Data to process.
┌──
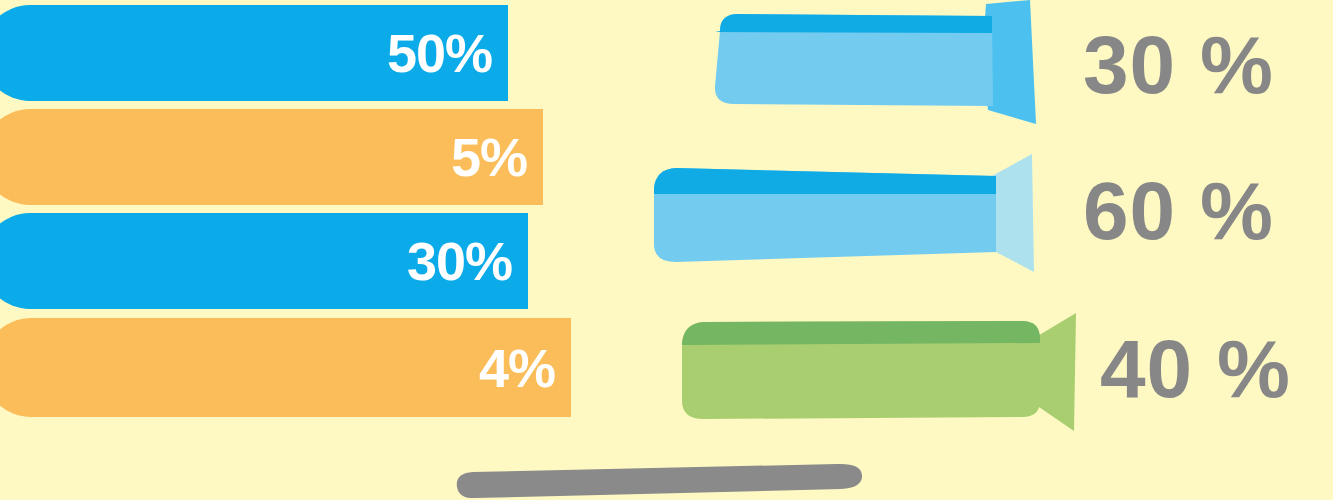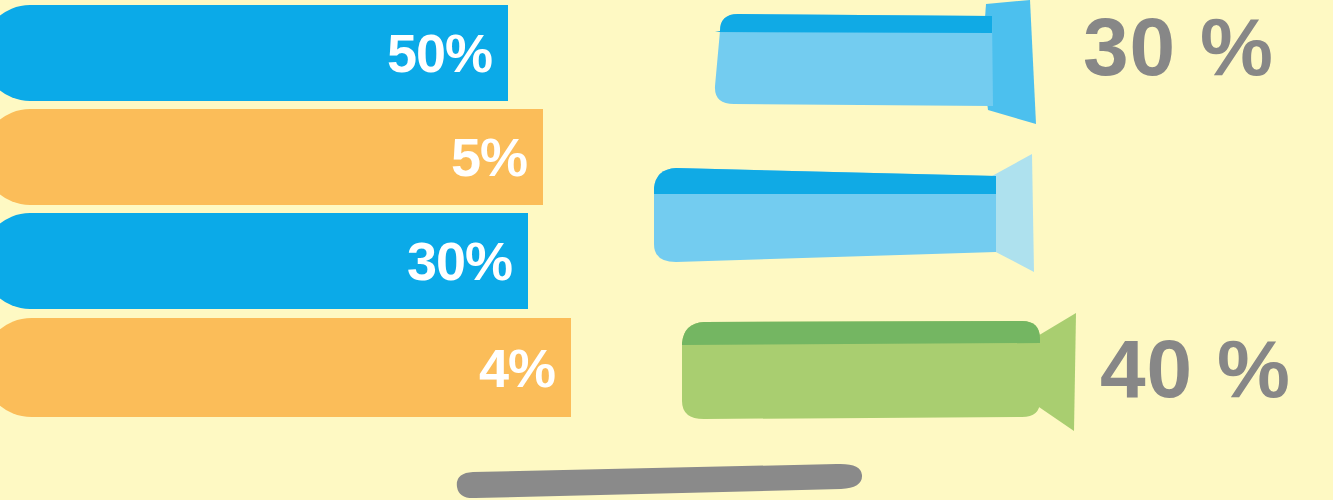--- a/index.html
+++ b/index.html
@@ -109,7 +109,7 @@
     </svg>
   </div>
 
-  <div class="rlabel" style="left:1083px; top:6px;">30 %</div>
+  <div class="rlabel" style="left:1083px; top:24px;">30 %</div>
 
 
   <div class="rlabel" style="left:1100px; top:328px;">40 %</div>

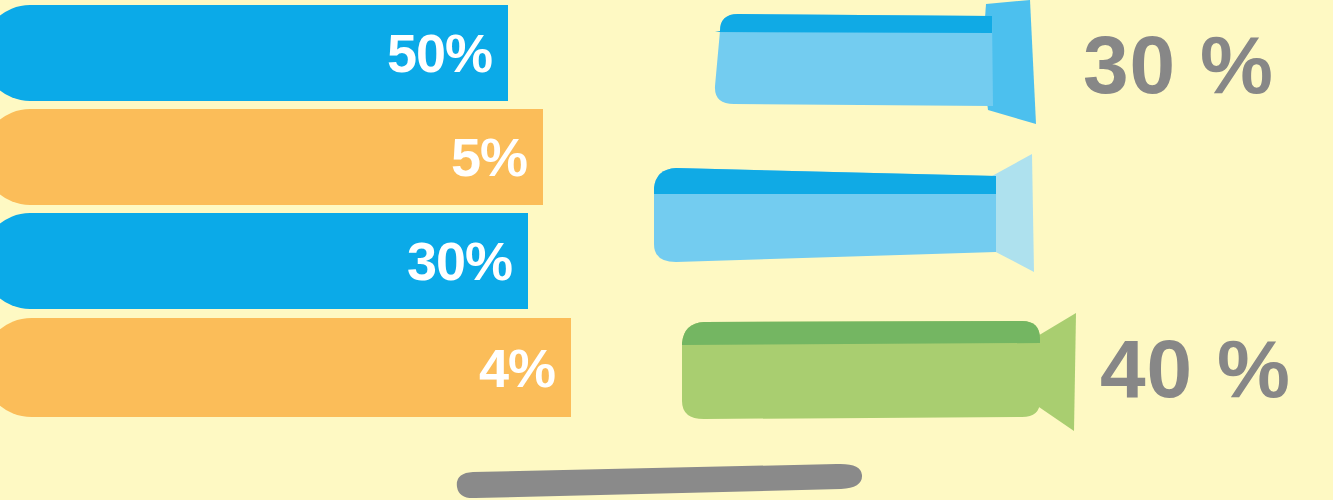--- a/index.html
+++ b/index.html
@@ -111,6 +111,7 @@
 
   <div class="rlabel" style="left:1083px; top:24px;">30 %</div>
 
+  <div class="rlabel" style="left:1083px; top:170px;">60 %</div>
 
   <div class="rlabel" style="left:1100px; top:328px;">40 %</div>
└──
Action item. Determine the number of lines in the data above that contain the word "class", and provide only that figure.

Your solution. 6